> [What is expected]:
Where a line in the records below includes "none", pull that line out.

> [Records for the exercise]:
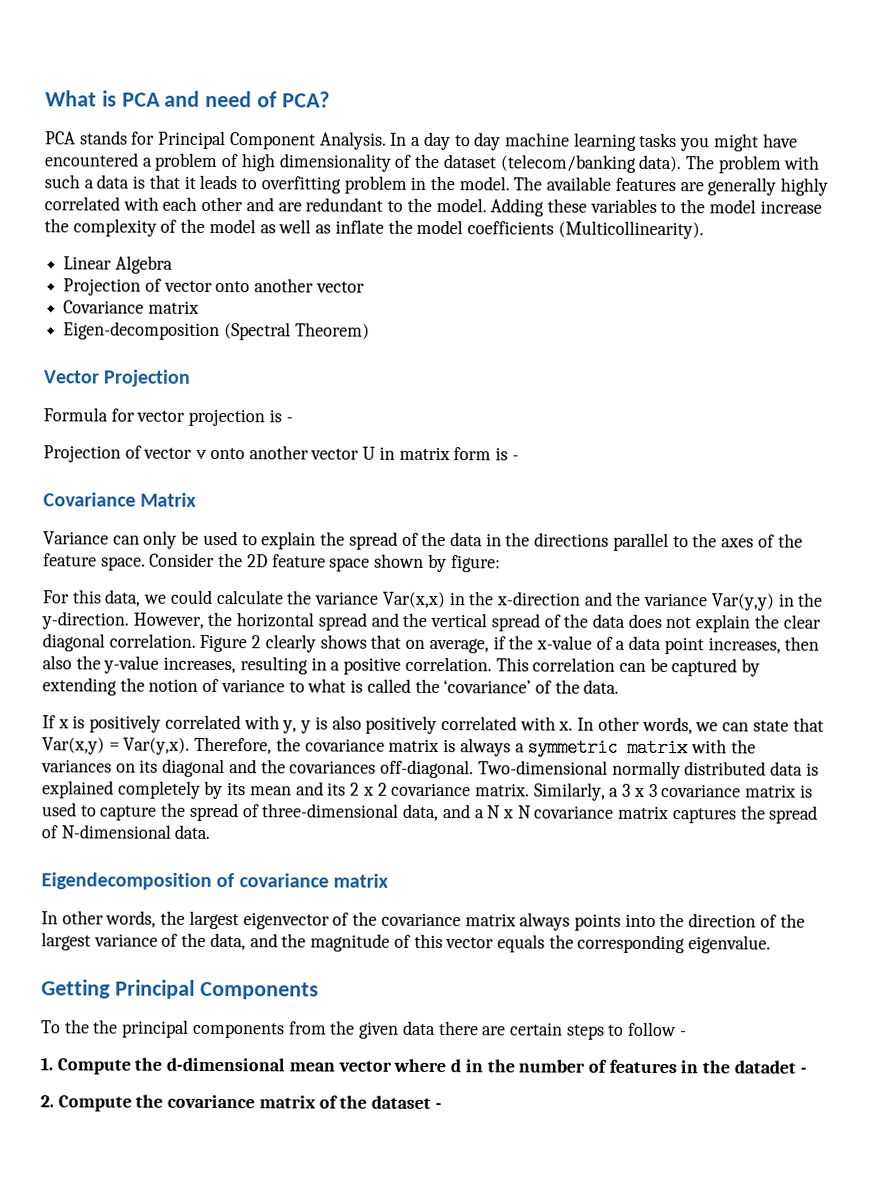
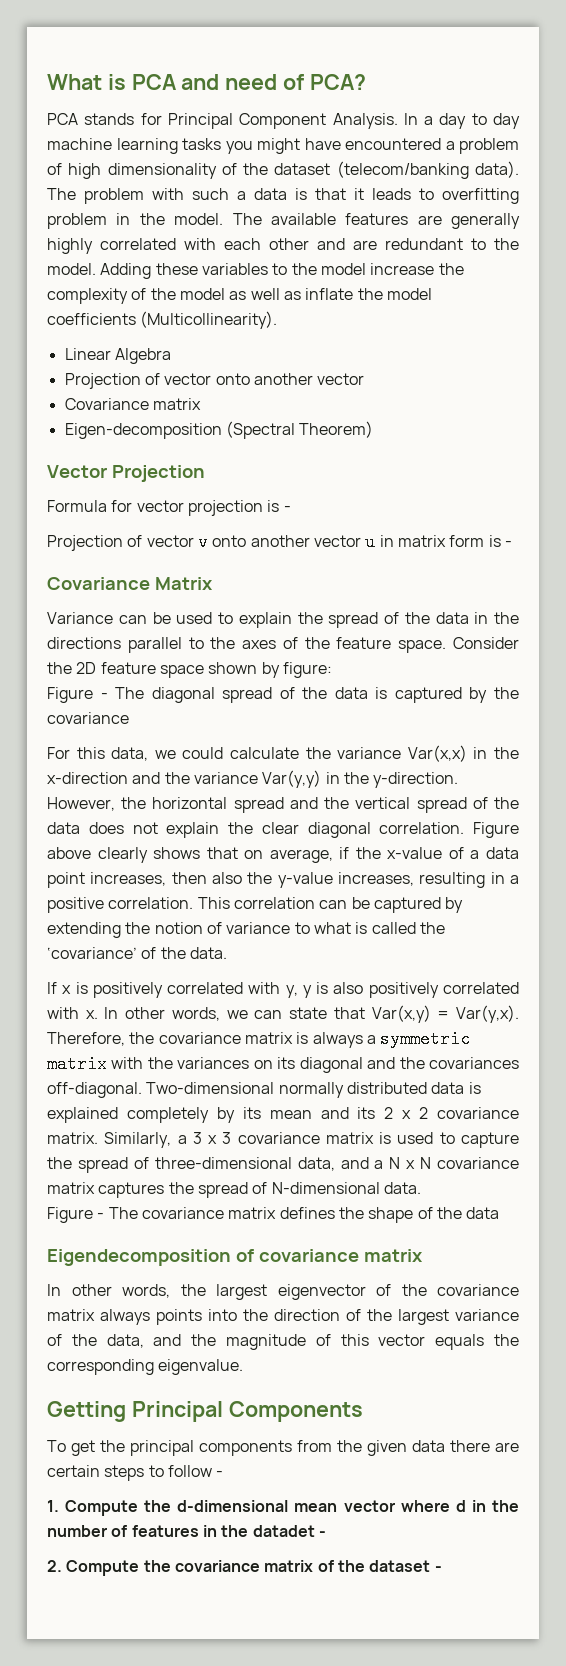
[362,446,377,460] U -> [365,533,376,551] u
[143,530,178,549] only -> (147, 619) none
(501, 564) none -> [47,687,520,703] [47,712,129,724] // Figure - The diagonal spread of the data is captured by the covariance
[251,635,262,649] 2 -> [47,847,91,859] above
(211, 831) none -> [47,1207,500,1223] // Figure - The covariance matrix defines the shape of the data
[64,1019,90,1034] the -> [71,1440,95,1456] get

> [Solution to this task]:
[143,530,178,549] only -> (147, 619) none
(501, 564) none -> [47,687,520,703] [47,712,129,724] // Figure - The diagonal spread of the data is captured by the covariance
(211, 831) none -> [47,1207,500,1223] // Figure - The covariance matrix defines the shape of the data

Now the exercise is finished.